Causal AI is an emerging hybrid that combines the strengths of both worlds. It layers causal structure on top of machine learning, enabling models that are both more data-efficient and more transferable.
This is actually a fantastic combination, for several reasons:
Data efficiency: By embedding causal assumptions, causal AI needs fewer examples to avoid overfitting. Instead of blindly learning every correlation, it focuses on the relationships that matter.
Generalization: A predictive model trained on one dataset often fails when the context shifts. A causal model, by focusing on mechanisms, can adapt better. For example, a causal model of consumer behavior trained in Europe may transfer more effectively to the US than a purely correlative AI model.
Interpretability: Causal AI doesn’t just output probabilities. It can provide answers to “what if?” questions: what if prices changed, what if regulation tightened, what if policies shifted?
Of course, the field is still young. Today’s causal AI systems remain fragile: get the causal graph wrong, and the results mislead. And most production AI systems remain correlation-driven. But the trajectory is clear: the future isn’t just about scaling data; it’s about embedding intelligence into how we ask questions.

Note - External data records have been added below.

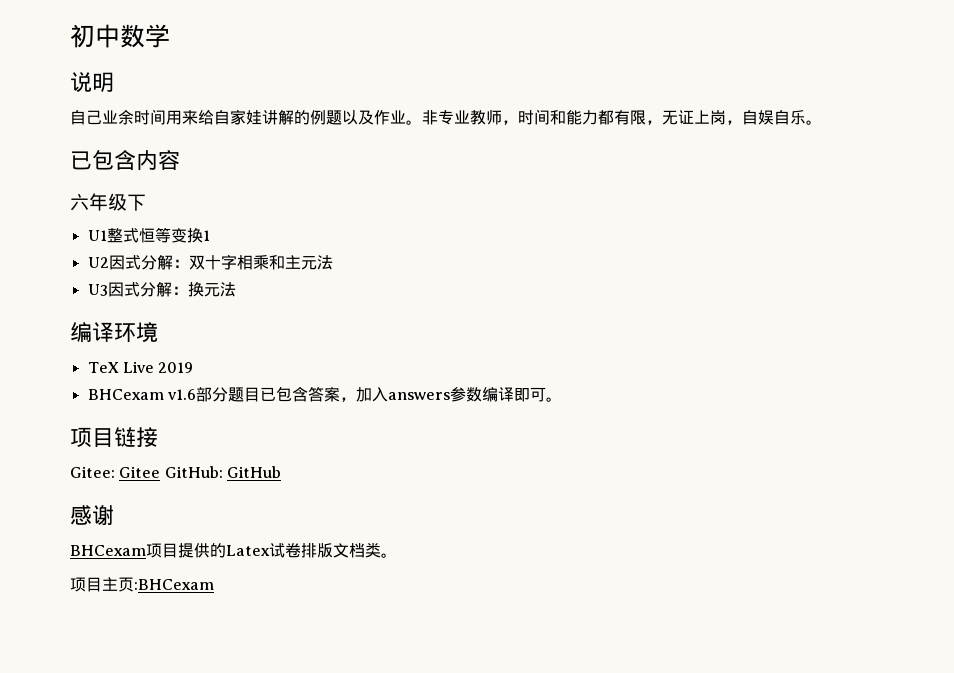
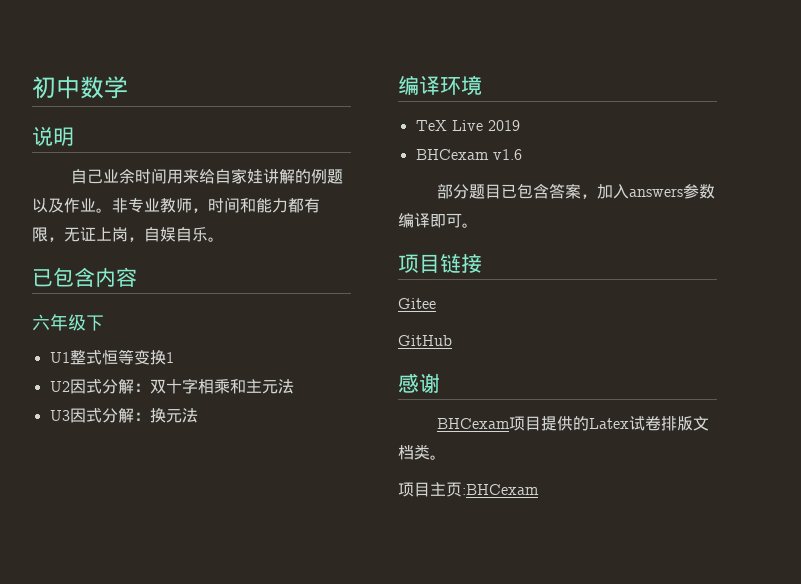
- BHCexam v1.6部分题目已包含答案，加入answers参数编译即可。
+ BHCexam v1.6
+ 部分题目已包含答案，加入answers参数编译即可。
- Gitee: Gitee GitHub: GitHub
+ Gitee
+ GitHub

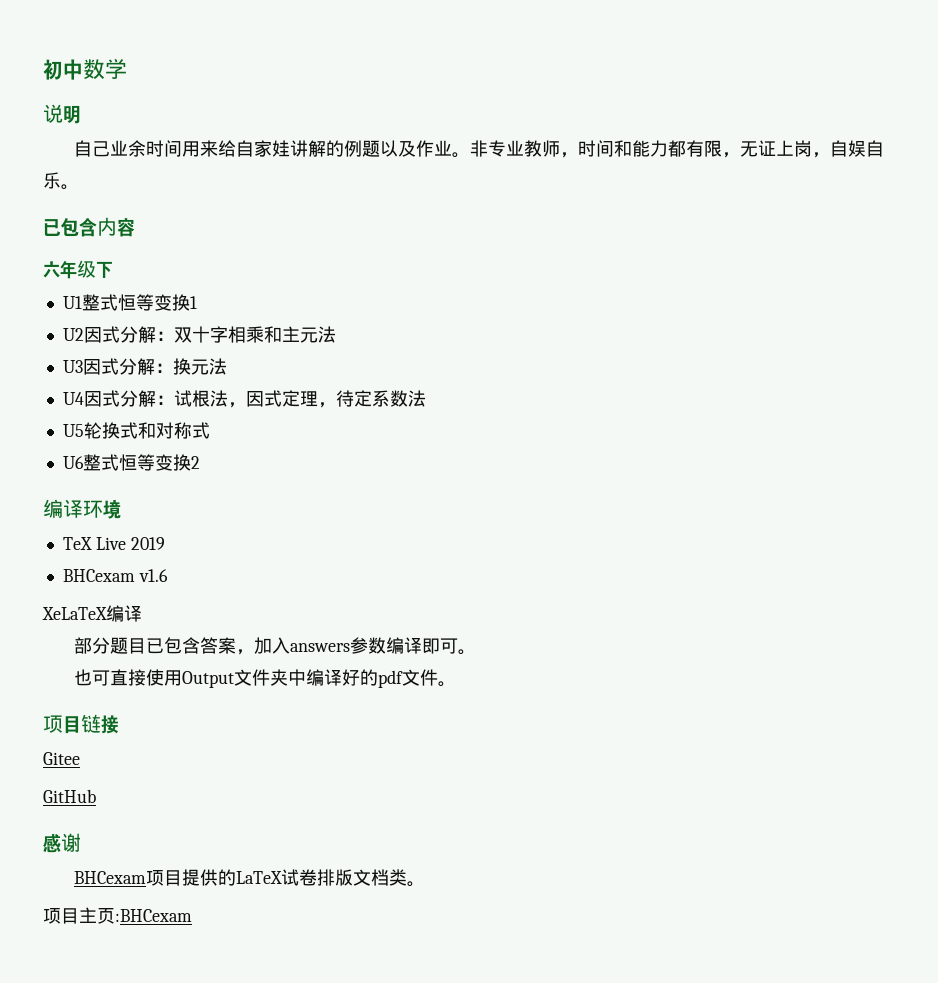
+ U4因式分解：试根法，因式定理，待定系数法
+ U5轮换式和对称式
+ U6整式恒等变换2
+ XeLaTeX编译
+ 也可直接使用Output文件夹中编译好的pdf文件。
- BHCexam项目提供的Latex试卷排版文档类。
+ BHCexam项目提供的LaTeX试卷排版文档类。

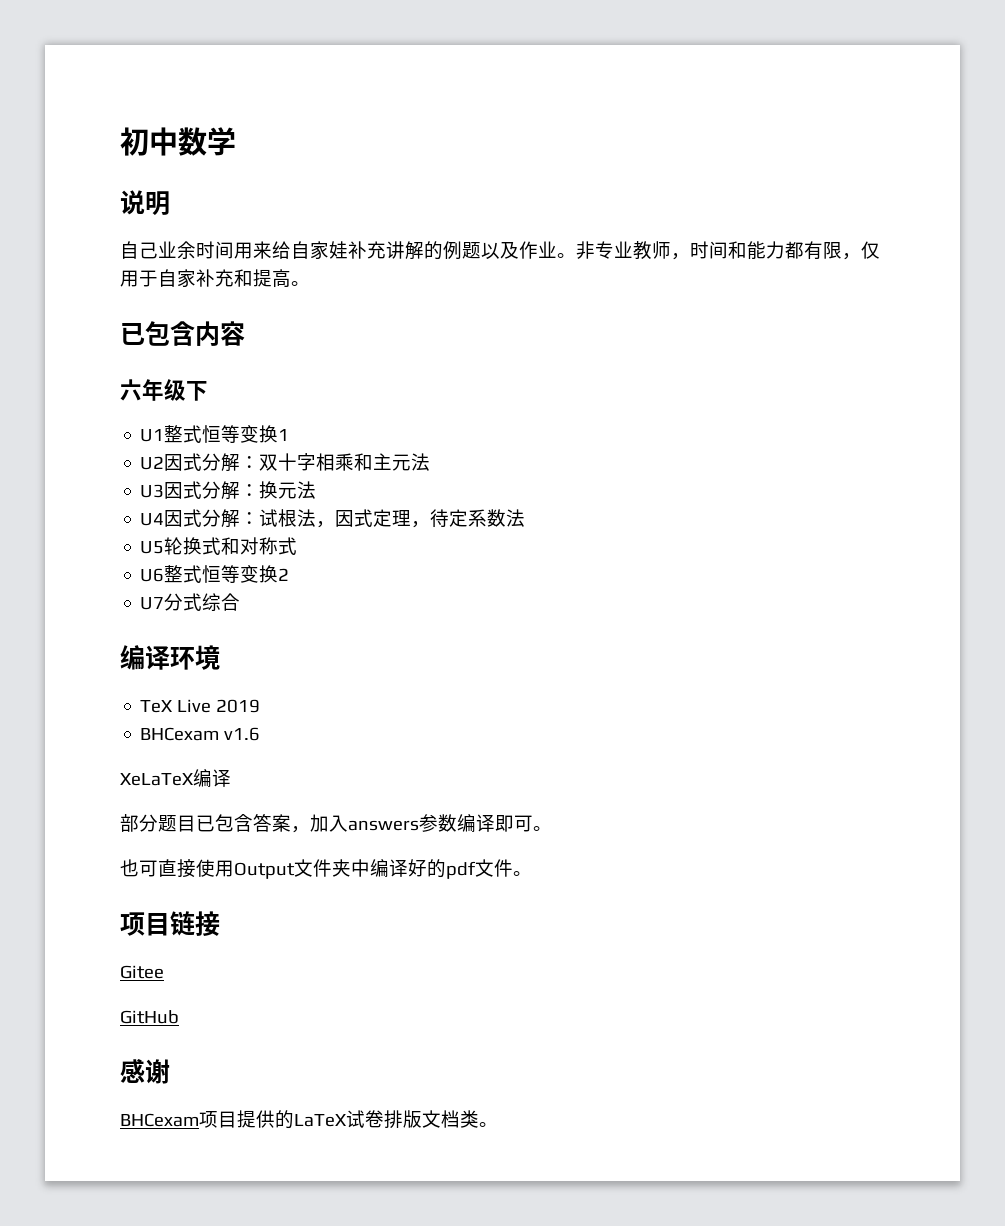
- 自己业余时间用来给自家娃讲解的例题以及作业。
+ 自己业余时间用来给自家娃补充讲解的例题以及作业。
- 非专业教师，时间和能力都有限，无证上岗，自娱自乐。
+ 非专业教师，时间和能力都有限，仅用于自家补充和提高。
+ U7分式综合
- 项目主页:BHCexam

For industries with inherently small datasets — healthcare trials, industrial process improvements, or ESG data — this is especially promising. You don’t need a trillion data points to answer causal questions. You need the right structure, the right assumptions, and perhaps a little help from smarter algorithms.
The Bottom Line: Causality needs depth, not breadth
Big data and AI have transformed how we recognize patterns. They thrive in domains where prediction is the end goal: recommending the next song, spotting fraudulent transactions, or translating a sentence. In those settings, more data almost always improves performance.
We basically ask, “what will happen?” But if we ask, “what would happen if we did X instead?” ML models are clueless.
When the task shifts from prediction to intervention, the rules change. What matters most is not scale, but structure. A carefully designed small dataset, analyzed through a causal lens, can answer questions that even the largest predictive model cannot.
This is where causal AI comes in. By combining causal graphs with machine learning, researchers are starting to build models that are both data-efficient and generalizable. They can learn from smaller samples, transfer across contexts, and provide not only forecasts but explanations. It’s still early, but the direction is clear: the future of AI isn’t just bigger, it’s smarter.
For decision-makers across industries, from healthcare to finance, from marketing to manufacturing, the message is the same. Don’t just chase volume. If you want strategic insights, just ask the causal questions instead.